Journal Articles

CVu Journal Vol 12, #6 - Dec 2000

Browse in :

All > Journals > CVu > 126 (17)

Note: when you create a new publication type, the articles module will automatically use the templates user-display-[publicationtype].xt and user-summary-[publicationtype].xt. If those templates do not exist when you try to preview or display a new article, you'll get this warning :-) Please place your own templates in themes/yourtheme/modules/articles . The templates will get the extension .xt there.

Title: Members' Experiences

Author: Administrator

Date: 02 December 2000 13:15:41 +00:00 or Sat, 02 December 2000 13:15:41 +00:00

Summary:

Body:

Beware of Causality

Steve Cornish

I was recently migrating a web application from Windows NT4/IIS 4.0 to Windows 2000/IIS 5.0. The aim of the exercise was to validate that the code behaved the same when running on Windows 2000. Needless to say, there were issues and the rest of this piece describes the most interesting of the problems. This article assumes the reader is familiar with Microsoft's Internet Information Server and COM threading models.

The design (simplified)

The client calls into a web server, which executes an ASP, which uses a COM object, which calls into an NT Service, which creates a new thread to service the request.

What happened

When running this scenario under Windows NT4/IIS 4.0, the application executes fine. The Service returns results, the COM object arranges the content, and the user sees a web page. However, when running on Windows 2000, the application reaches deadlock inside the Service. Eventually, the deadlock times out, leaving the user with an error page.

Why did that happen?

Because of causality folks! We need to take a closer look at how IIS works, and what exactly the Service is doing.

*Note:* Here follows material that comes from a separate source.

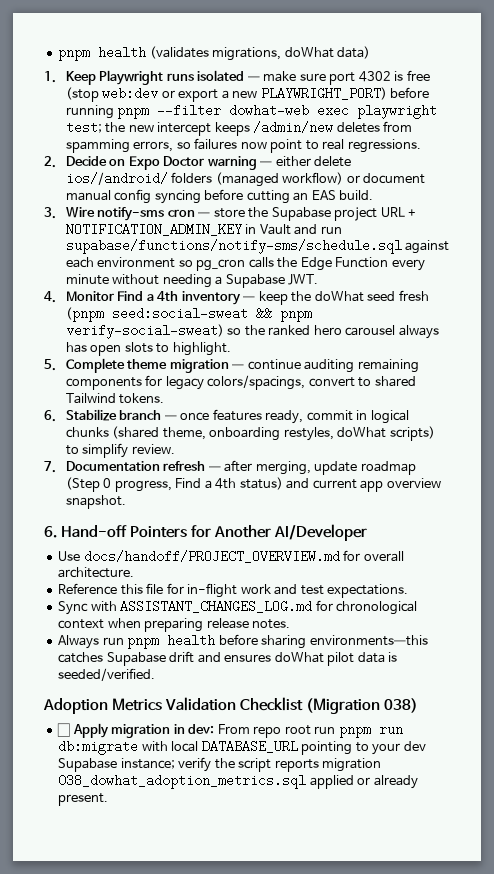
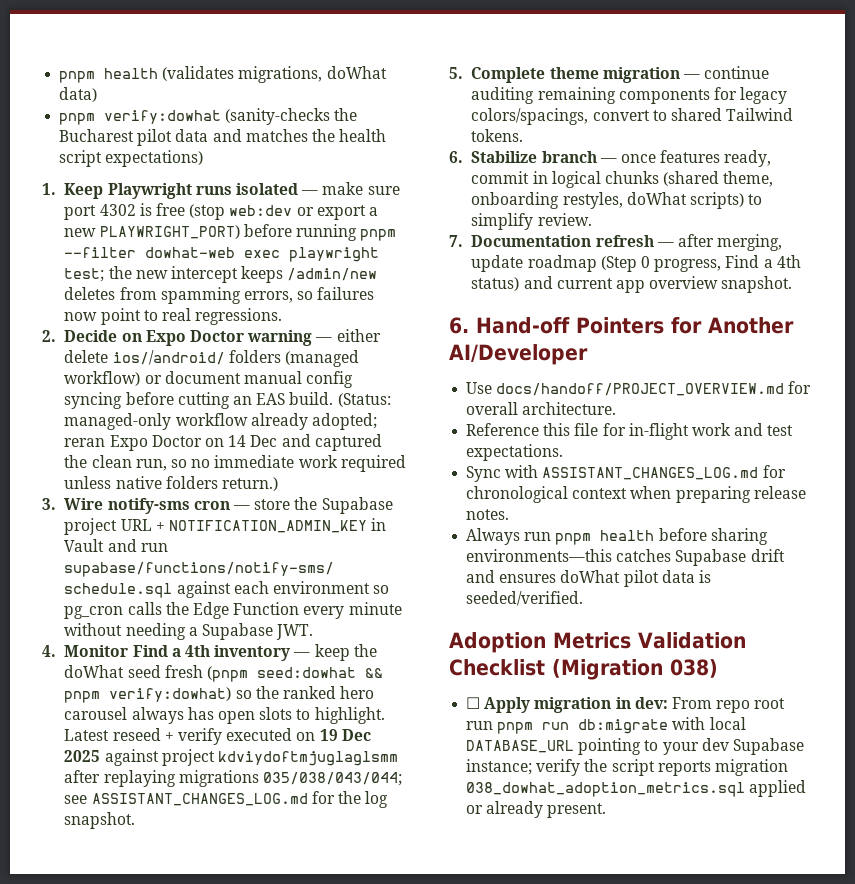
+ pnpm verify:dowhat (sanity-checks the Bucharest pilot data and matches the health script expectations)
+ (Status: managed-only workflow already adopted; reran Expo Doctor on 14 Dec and captured the clean run, so no immediate work required unless native folders return.)
- 4. Monitor Find a 4th inventory — keep the doWhat seed fresh (pnpm seed:social-sweat && pnpm verify-social-sweat) so the ranked hero carousel always has open slots to highlight.
+ 4. Monitor Find a 4th inventory — keep the doWhat seed fresh (pnpm seed:dowhat && pnpm verify:dowhat) so the ranked hero carousel always has open slots to highlight. Latest reseed + verify executed on 19 Dec 2025 against project kdviydoftmjuglaglsmm after replaying migrations 035/038/043/044; see ASSISTANT_CHANGES_LOG.md for the log snapshot.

If a COM object marked as threading model "both" is created by an ASP page, IIS loads it into a single-threaded apartment (STA). This means that only a single thread is running in the object. The ASP page calls a method on the COM object, which creates another object (lets say implementing the interface ISCCallback) to pass as a parameter to the NT Service. The thread from the STA blocks whilst waiting for the Service to return.

It is important detail to mention that this Service is an out-of-process COM server, and happens to be multi-threaded. Also, the object implementing ISCCallback does not marshal-by-value.

If the Service were to call a method on the callback object, how could deadlock be avoided, since the ASP's thread is blocked? The answer lies with something called a causality id. The Service thread inherits the causality id from the client thread that called it. When the Service calls a method on ISCCallback, the COM runtime realises that the object lives in a blocked STA. It compares the causality id from the calling thread with the causality id from the STA thread, and if they match, it allows the STA thread to temporarily ignore its blocked status to facilitate the callback. This makes sense.

However, our Service is not doing a straight callback, but instead creates a worker thread. The RPC thread then sleeps until the worker thread is finished. This worker thread is the thread that performs our callback.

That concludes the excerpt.